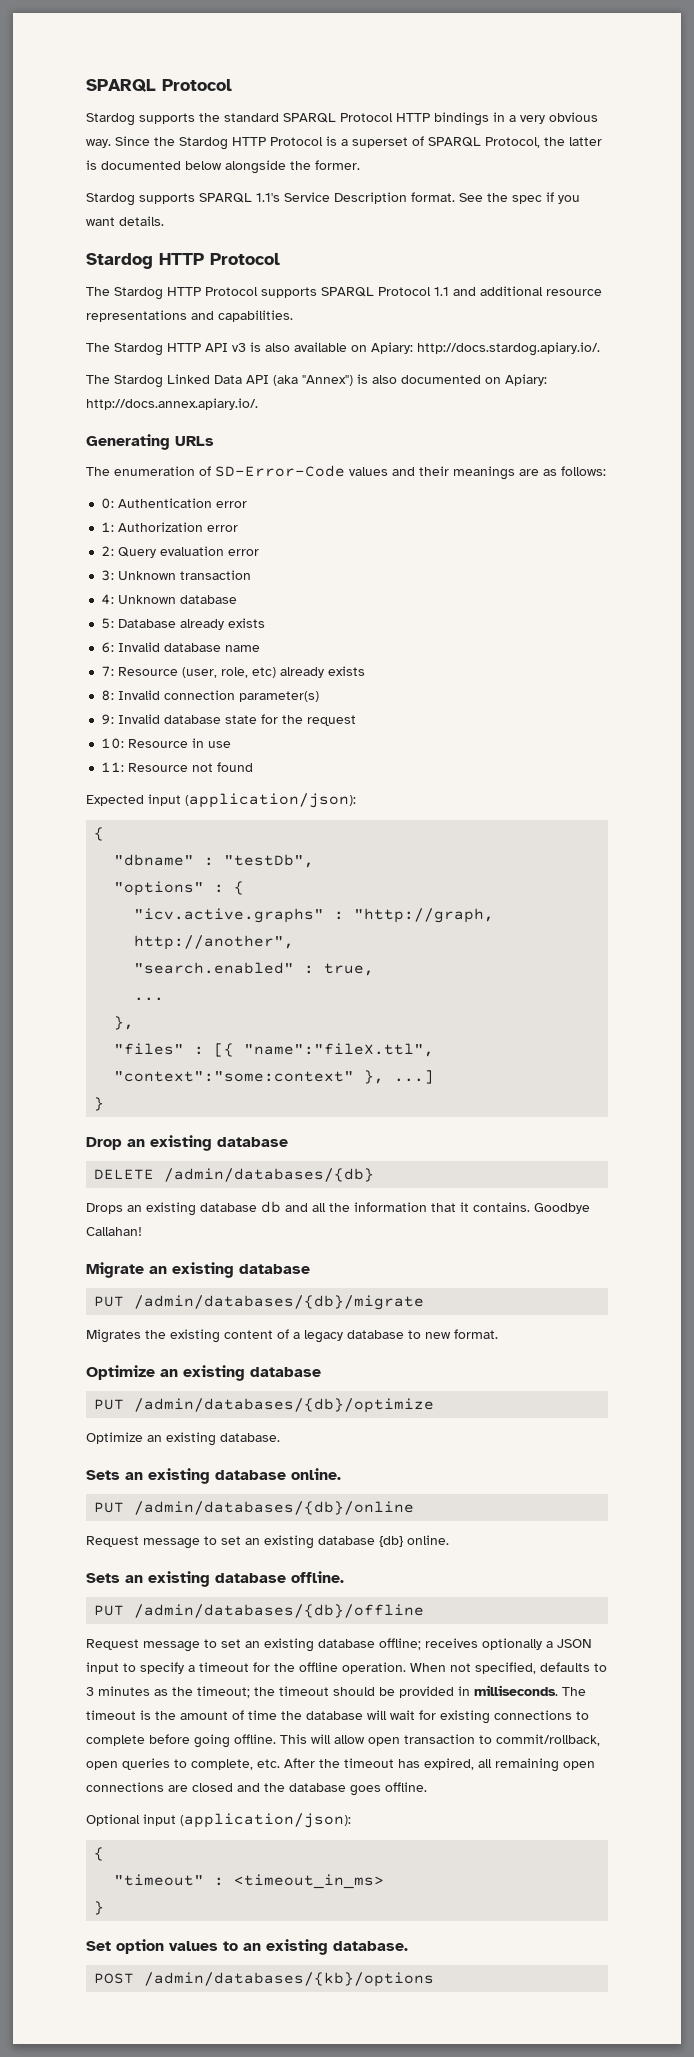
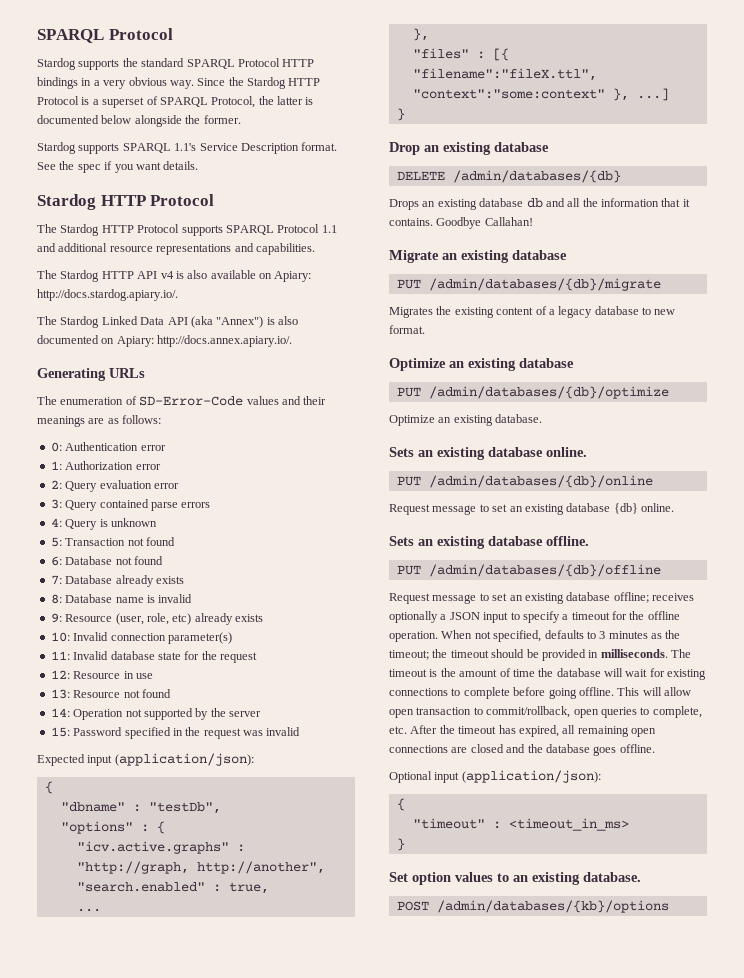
[232,343,246,352] v3 -> [160,271,174,279] v4
[118,570,252,580] [101,594,238,605] [101,618,266,630] [101,642,261,653] [101,666,115,677] Unknown transaction // 4: Unknown database // 5: Database already exists // 6: Invalid database name // 7: -> [65,499,211,511] [50,518,157,530] [50,537,175,547] [50,556,163,566] [50,575,184,587] [50,594,193,604] [50,613,62,623] Query contained parse errors // 4: Query is unknown // 5: Transaction not found // 6: Database not found // 7: Database already exists // 8: Database name is invalid // 9:
[101,690,115,701] 8: -> [50,632,70,642] 10:
[101,714,115,725] 9: -> [50,651,70,660] 11:
[101,738,125,749] 10: -> [50,670,70,679] 12:
[101,762,125,772] 11: -> [50,689,70,699] 13:
(254, 767) none -> [50,708,261,720] [50,727,301,739] // 14: Operation not supported by the server // 15: Password specified in the request was invalid
[244,1043,435,1057] "name":"fileX.ttl", -> [412,68,597,81] "filename":"fileX.ttl",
§
• WHAT YOU SHOULD DO: What you give back must be exactly the lines from the opening line of the entries through the line holding "[101,690,115,701] 8: ->", with no pictures.

• REPLY:
[232,343,246,352] v3 -> [160,271,174,279] v4
[118,570,252,580] [101,594,238,605] [101,618,266,630] [101,642,261,653] [101,666,115,677] Unknown transaction // 4: Unknown database // 5: Database already exists // 6: Invalid database name // 7: -> [65,499,211,511] [50,518,157,530] [50,537,175,547] [50,556,163,566] [50,575,184,587] [50,594,193,604] [50,613,62,623] Query contained parse errors // 4: Query is unknown // 5: Transaction not found // 6: Database not found // 7: Database already exists // 8: Database name is invalid // 9:
[101,690,115,701] 8: -> [50,632,70,642] 10:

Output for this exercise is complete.